Before-and-after page screenshots
====

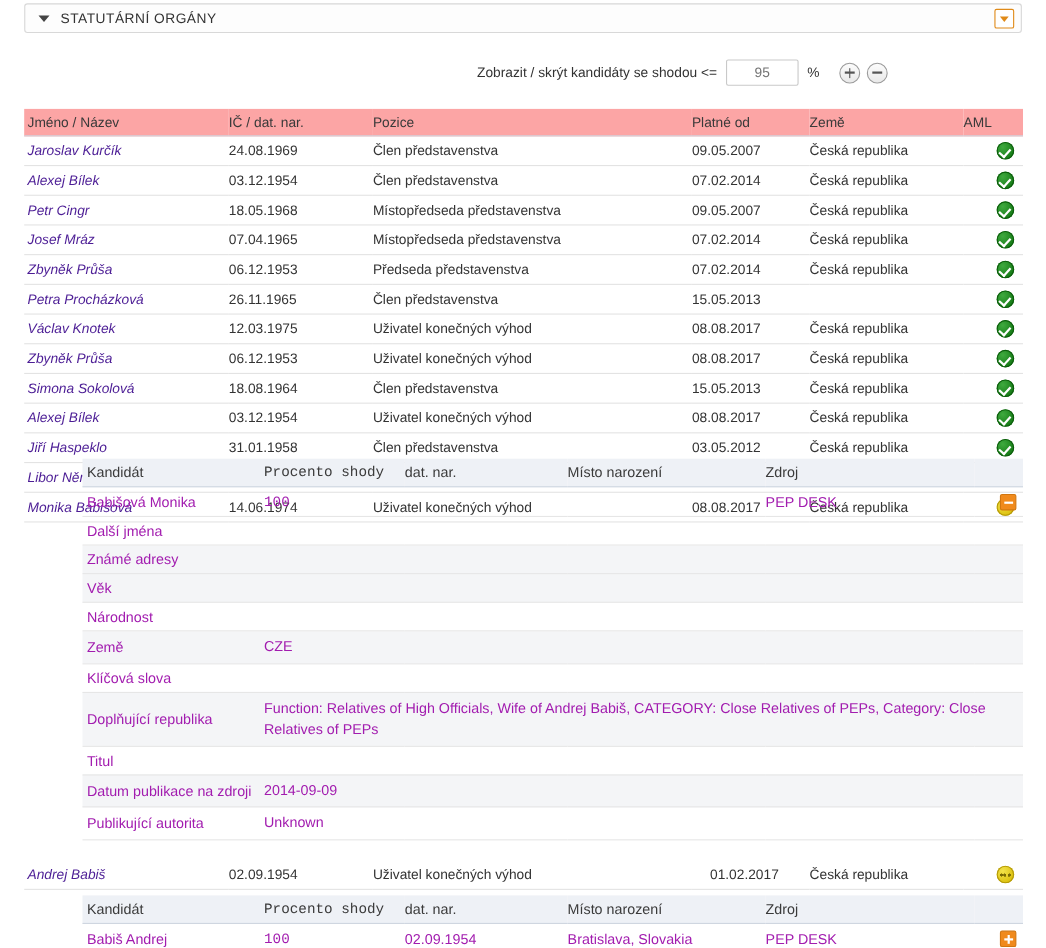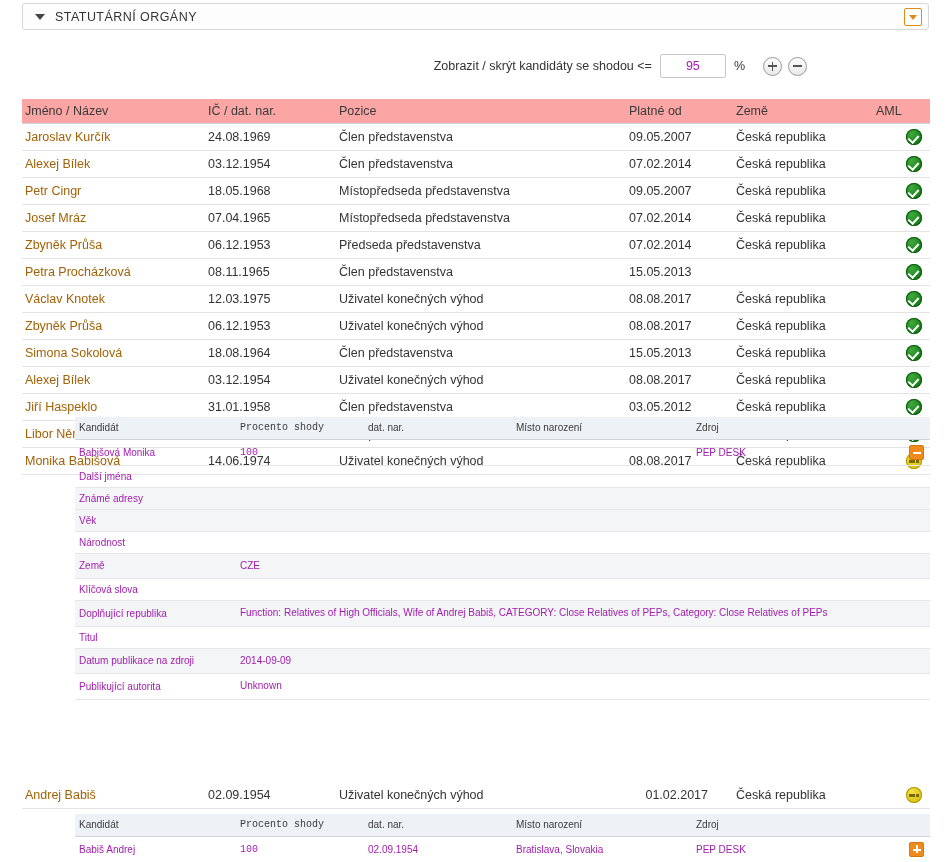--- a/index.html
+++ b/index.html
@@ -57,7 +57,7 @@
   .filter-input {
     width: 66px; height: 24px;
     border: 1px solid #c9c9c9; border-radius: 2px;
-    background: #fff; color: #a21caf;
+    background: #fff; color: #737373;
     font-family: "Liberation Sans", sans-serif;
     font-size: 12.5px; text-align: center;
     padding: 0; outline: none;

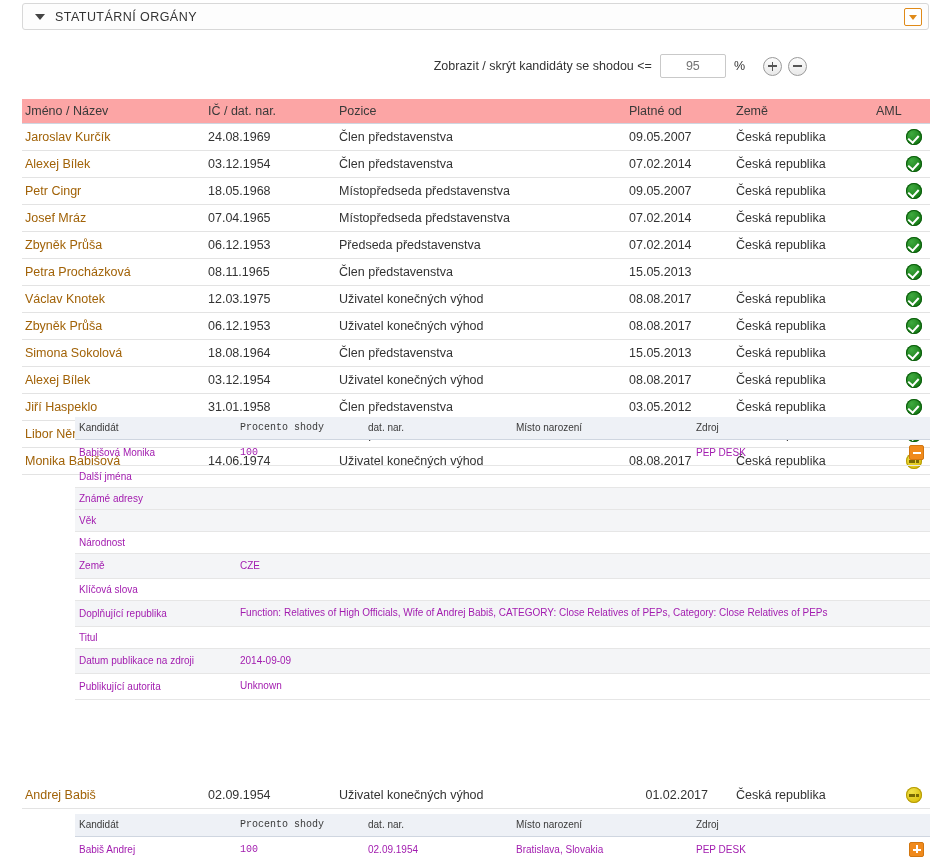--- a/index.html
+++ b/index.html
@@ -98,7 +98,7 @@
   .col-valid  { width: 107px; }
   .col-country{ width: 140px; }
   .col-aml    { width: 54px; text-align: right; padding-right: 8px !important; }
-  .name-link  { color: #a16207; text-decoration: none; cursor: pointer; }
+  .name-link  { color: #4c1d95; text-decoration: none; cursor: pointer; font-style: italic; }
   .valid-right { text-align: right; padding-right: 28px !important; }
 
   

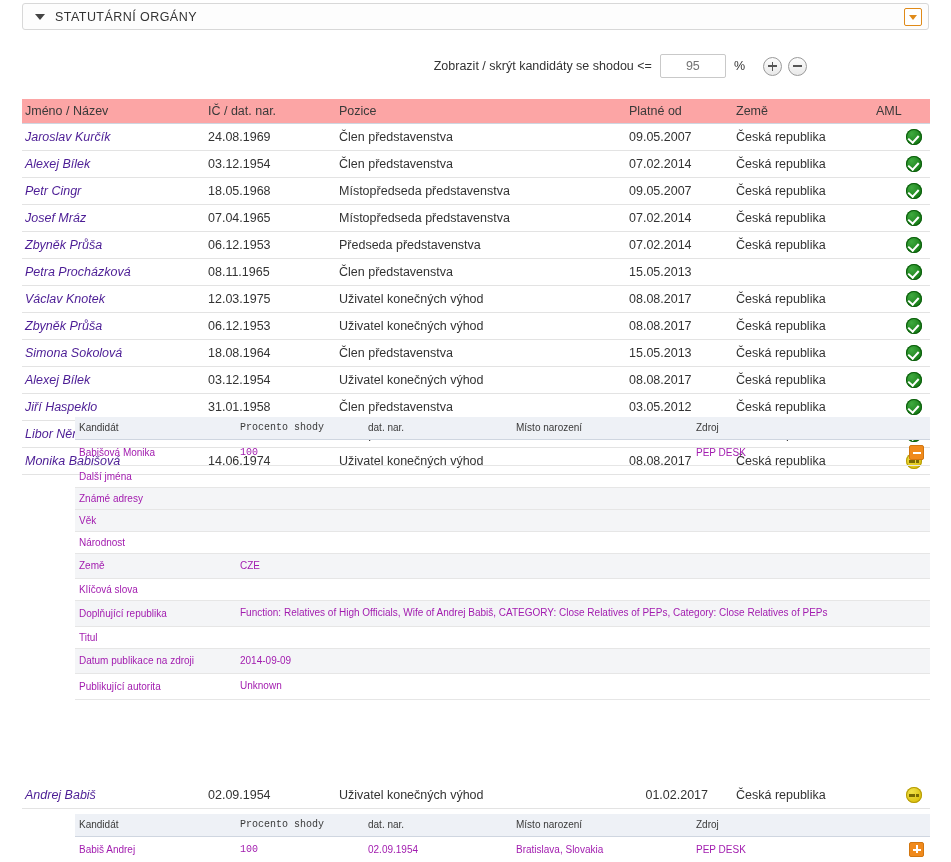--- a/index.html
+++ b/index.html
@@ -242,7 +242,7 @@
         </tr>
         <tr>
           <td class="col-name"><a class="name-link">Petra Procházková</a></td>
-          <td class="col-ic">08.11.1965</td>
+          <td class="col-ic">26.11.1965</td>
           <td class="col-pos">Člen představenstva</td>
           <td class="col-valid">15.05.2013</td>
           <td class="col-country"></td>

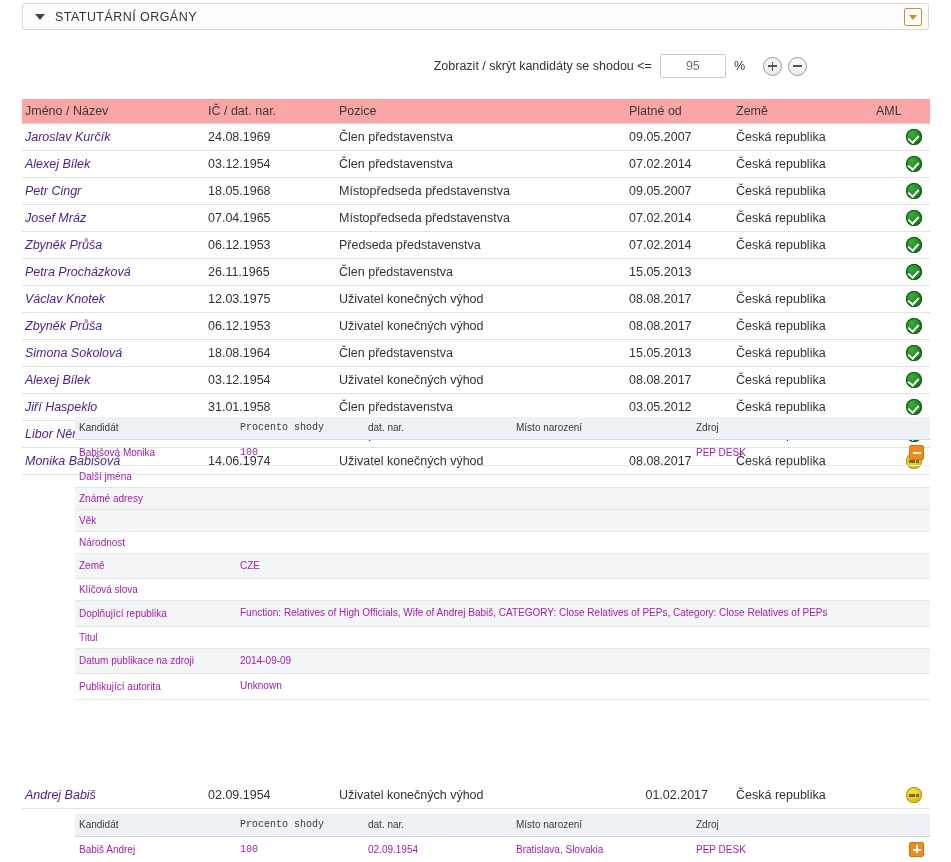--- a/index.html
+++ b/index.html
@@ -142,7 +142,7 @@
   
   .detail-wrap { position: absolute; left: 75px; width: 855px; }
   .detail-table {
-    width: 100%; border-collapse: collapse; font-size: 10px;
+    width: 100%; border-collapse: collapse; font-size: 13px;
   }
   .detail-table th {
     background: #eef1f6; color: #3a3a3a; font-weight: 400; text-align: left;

====

**Task directions**
In the entries above, count each line holding the word "background" and give that count alone.

**Your solution**
3